■ BRIEF
Each record below should be repeated precisely as written.

■ SUPPLIED INFORMATION

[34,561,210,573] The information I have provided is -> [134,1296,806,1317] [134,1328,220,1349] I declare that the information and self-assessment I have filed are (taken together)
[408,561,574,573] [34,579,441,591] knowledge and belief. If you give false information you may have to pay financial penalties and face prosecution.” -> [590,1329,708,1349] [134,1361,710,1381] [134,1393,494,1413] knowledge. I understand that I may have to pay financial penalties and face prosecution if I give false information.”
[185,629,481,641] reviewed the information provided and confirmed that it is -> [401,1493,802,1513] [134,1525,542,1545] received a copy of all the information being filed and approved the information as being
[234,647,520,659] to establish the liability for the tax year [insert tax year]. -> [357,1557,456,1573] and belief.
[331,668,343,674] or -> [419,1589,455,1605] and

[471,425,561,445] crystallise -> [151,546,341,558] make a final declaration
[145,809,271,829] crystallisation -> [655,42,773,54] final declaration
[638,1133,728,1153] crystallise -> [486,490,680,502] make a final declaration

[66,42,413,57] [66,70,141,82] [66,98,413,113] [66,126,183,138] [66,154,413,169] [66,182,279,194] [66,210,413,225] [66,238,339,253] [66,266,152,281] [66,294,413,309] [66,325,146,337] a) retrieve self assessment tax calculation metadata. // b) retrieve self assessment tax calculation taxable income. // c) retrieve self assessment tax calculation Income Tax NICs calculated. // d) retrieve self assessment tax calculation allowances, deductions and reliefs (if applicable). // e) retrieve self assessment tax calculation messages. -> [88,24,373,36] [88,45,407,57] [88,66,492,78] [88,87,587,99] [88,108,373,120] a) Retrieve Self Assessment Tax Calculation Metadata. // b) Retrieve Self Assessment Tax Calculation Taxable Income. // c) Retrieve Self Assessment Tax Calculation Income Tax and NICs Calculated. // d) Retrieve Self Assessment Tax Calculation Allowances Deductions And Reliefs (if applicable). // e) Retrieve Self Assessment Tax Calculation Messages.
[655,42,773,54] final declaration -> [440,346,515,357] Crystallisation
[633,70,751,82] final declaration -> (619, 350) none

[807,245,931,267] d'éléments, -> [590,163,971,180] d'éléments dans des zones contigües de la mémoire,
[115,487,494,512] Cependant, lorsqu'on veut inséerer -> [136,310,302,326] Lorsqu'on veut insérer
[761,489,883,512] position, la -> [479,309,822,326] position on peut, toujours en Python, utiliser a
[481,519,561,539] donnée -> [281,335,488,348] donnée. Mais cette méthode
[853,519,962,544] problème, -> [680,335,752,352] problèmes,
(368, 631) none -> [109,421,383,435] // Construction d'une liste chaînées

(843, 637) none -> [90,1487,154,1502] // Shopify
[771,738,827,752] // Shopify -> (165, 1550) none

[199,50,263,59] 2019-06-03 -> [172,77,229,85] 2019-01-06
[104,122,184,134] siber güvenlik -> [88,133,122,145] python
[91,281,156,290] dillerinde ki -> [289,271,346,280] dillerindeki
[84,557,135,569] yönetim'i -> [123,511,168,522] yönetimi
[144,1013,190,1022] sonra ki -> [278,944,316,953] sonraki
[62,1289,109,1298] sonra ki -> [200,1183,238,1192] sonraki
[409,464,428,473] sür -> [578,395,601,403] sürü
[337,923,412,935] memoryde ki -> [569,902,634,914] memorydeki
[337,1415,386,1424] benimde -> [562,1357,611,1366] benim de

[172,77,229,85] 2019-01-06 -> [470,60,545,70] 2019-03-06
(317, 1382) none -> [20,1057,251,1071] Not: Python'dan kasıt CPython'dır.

■ YOUR RESPONSE
[34,561,210,573] The information I have provided is -> [134,1296,806,1317] [134,1328,220,1349] I declare that the information and self-assessment I have filed are (taken together)
[408,561,574,573] [34,579,441,591] knowledge and belief. If you give false information you may have to pay financial penalties and face prosecution.” -> [590,1329,708,1349] [134,1361,710,1381] [134,1393,494,1413] knowledge. I understand that I may have to pay financial penalties and face prosecution if I give false information.”
[185,629,481,641] reviewed the information provided and confirmed that it is -> [401,1493,802,1513] [134,1525,542,1545] received a copy of all the information being filed and approved the information as being
[234,647,520,659] to establish the liability for the tax year [insert tax year]. -> [357,1557,456,1573] and belief.
[331,668,343,674] or -> [419,1589,455,1605] and

[471,425,561,445] crystallise -> [151,546,341,558] make a final declaration
[145,809,271,829] crystallisation -> [655,42,773,54] final declaration
[638,1133,728,1153] crystallise -> [486,490,680,502] make a final declaration

[66,42,413,57] [66,70,141,82] [66,98,413,113] [66,126,183,138] [66,154,413,169] [66,182,279,194] [66,210,413,225] [66,238,339,253] [66,266,152,281] [66,294,413,309] [66,325,146,337] a) retrieve self assessment tax calculation metadata. // b) retrieve self assessment tax calculation taxable income. // c) retrieve self assessment tax calculation Income Tax NICs calculated. // d) retrieve self assessment tax calculation allowances, deductions and reliefs (if applicable). // e) retrieve self assessment tax calculation messages. -> [88,24,373,36] [88,45,407,57] [88,66,492,78] [88,87,587,99] [88,108,373,120] a) Retrieve Self Assessment Tax Calculation Metadata. // b) Retrieve Self Assessment Tax Calculation Taxable Income. // c) Retrieve Self Assessment Tax Calculation Income Tax and NICs Calculated. // d) Retrieve Self Assessment Tax Calculation Allowances Deductions And Reliefs (if applicable). // e) Retrieve Self Assessment Tax Calculation Messages.
[655,42,773,54] final declaration -> [440,346,515,357] Crystallisation
[633,70,751,82] final declaration -> (619, 350) none

[807,245,931,267] d'éléments, -> [590,163,971,180] d'éléments dans des zones contigües de la mémoire,
[115,487,494,512] Cependant, lorsqu'on veut inséerer -> [136,310,302,326] Lorsqu'on veut insérer
[761,489,883,512] position, la -> [479,309,822,326] position on peut, toujours en Python, utiliser a
[481,519,561,539] donnée -> [281,335,488,348] donnée. Mais cette méthode
[853,519,962,544] problème, -> [680,335,752,352] problèmes,
(368, 631) none -> [109,421,383,435] // Construction d'une liste chaînées

(843, 637) none -> [90,1487,154,1502] // Shopify
[771,738,827,752] // Shopify -> (165, 1550) none

[199,50,263,59] 2019-06-03 -> [172,77,229,85] 2019-01-06
[104,122,184,134] siber güvenlik -> [88,133,122,145] python
[91,281,156,290] dillerinde ki -> [289,271,346,280] dillerindeki
[84,557,135,569] yönetim'i -> [123,511,168,522] yönetimi
[144,1013,190,1022] sonra ki -> [278,944,316,953] sonraki
[62,1289,109,1298] sonra ki -> [200,1183,238,1192] sonraki
[409,464,428,473] sür -> [578,395,601,403] sürü
[337,923,412,935] memoryde ki -> [569,902,634,914] memorydeki
[337,1415,386,1424] benimde -> [562,1357,611,1366] benim de

[172,77,229,85] 2019-01-06 -> [470,60,545,70] 2019-03-06
(317, 1382) none -> [20,1057,251,1071] Not: Python'dan kasıt CPython'dır.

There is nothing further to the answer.